Look below for the line containing "Left. XC40 Recharge.". Reproduce it and every line after it exactly, and nothing more.
GIVEN INFORMATION section start
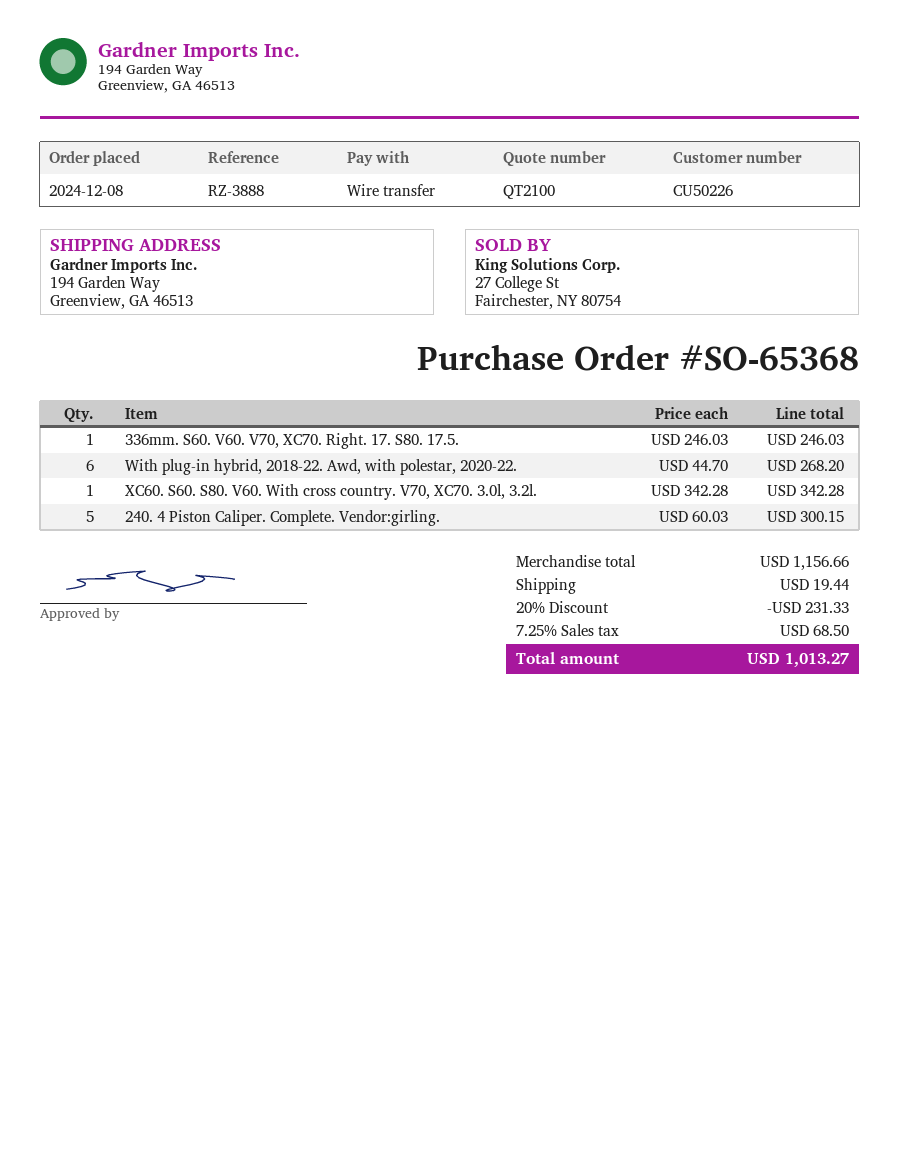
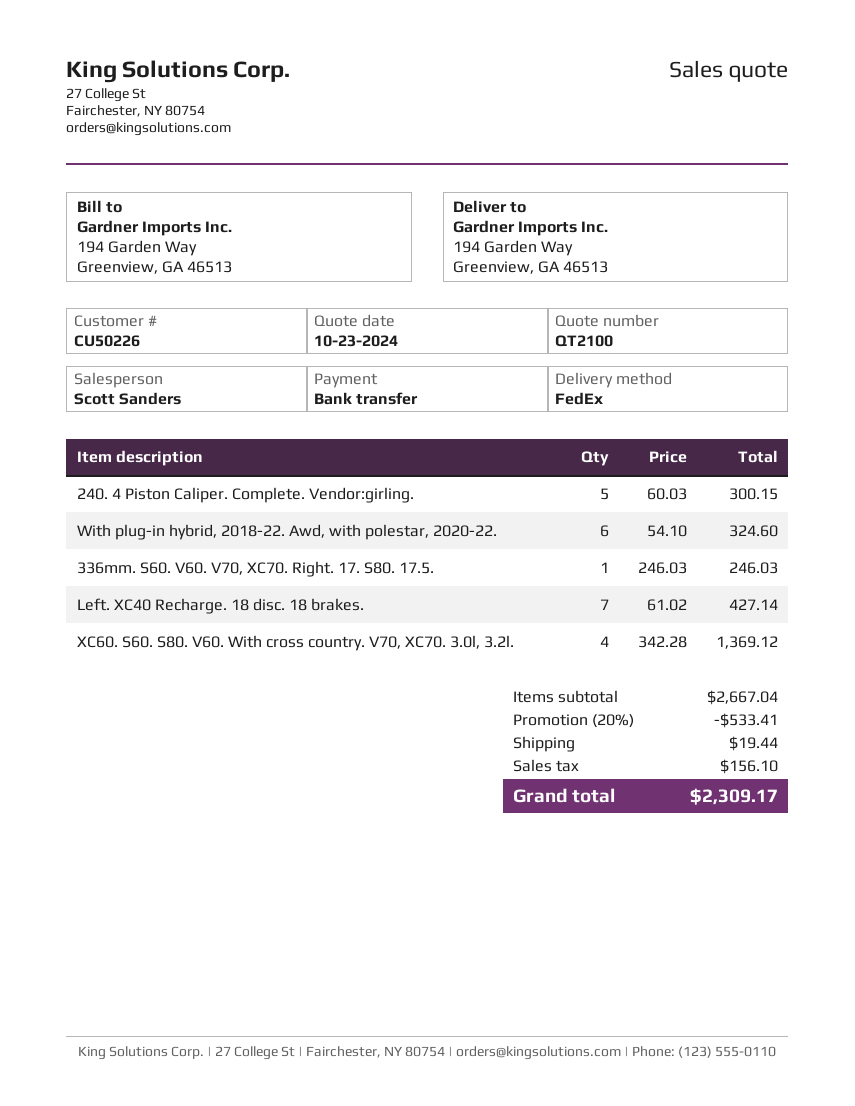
With plug-in hybrid, 2018-22. Awd, with polestar, 2020-22.: 6 x 44.70 = 268.20 -> 6 x 54.10 = 324.60
XC60. S60. S80. V60. With cross country. V70, XC70. 3.0l, 3.2l.: 1 x 342.28 = 342.28 -> 4 x 342.28 = 1369.12
Left. XC40 Recharge. 18 disc. 18 brakes.: none -> 7 x 61.02 = 427.14
subtotal: 1156.66 -> 2667.04
discount: 20% = 231.33 -> 20% = 533.41
tax: 68.50 -> 156.10
total: 1013.27 -> 2309.17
GIVEN INFORMATION section end
▶ [EXERCISE RESPONSE]:
Left. XC40 Recharge. 18 disc. 18 brakes.: none -> 7 x 61.02 = 427.14
subtotal: 1156.66 -> 2667.04
discount: 20% = 231.33 -> 20% = 533.41
tax: 68.50 -> 156.10
total: 1013.27 -> 2309.17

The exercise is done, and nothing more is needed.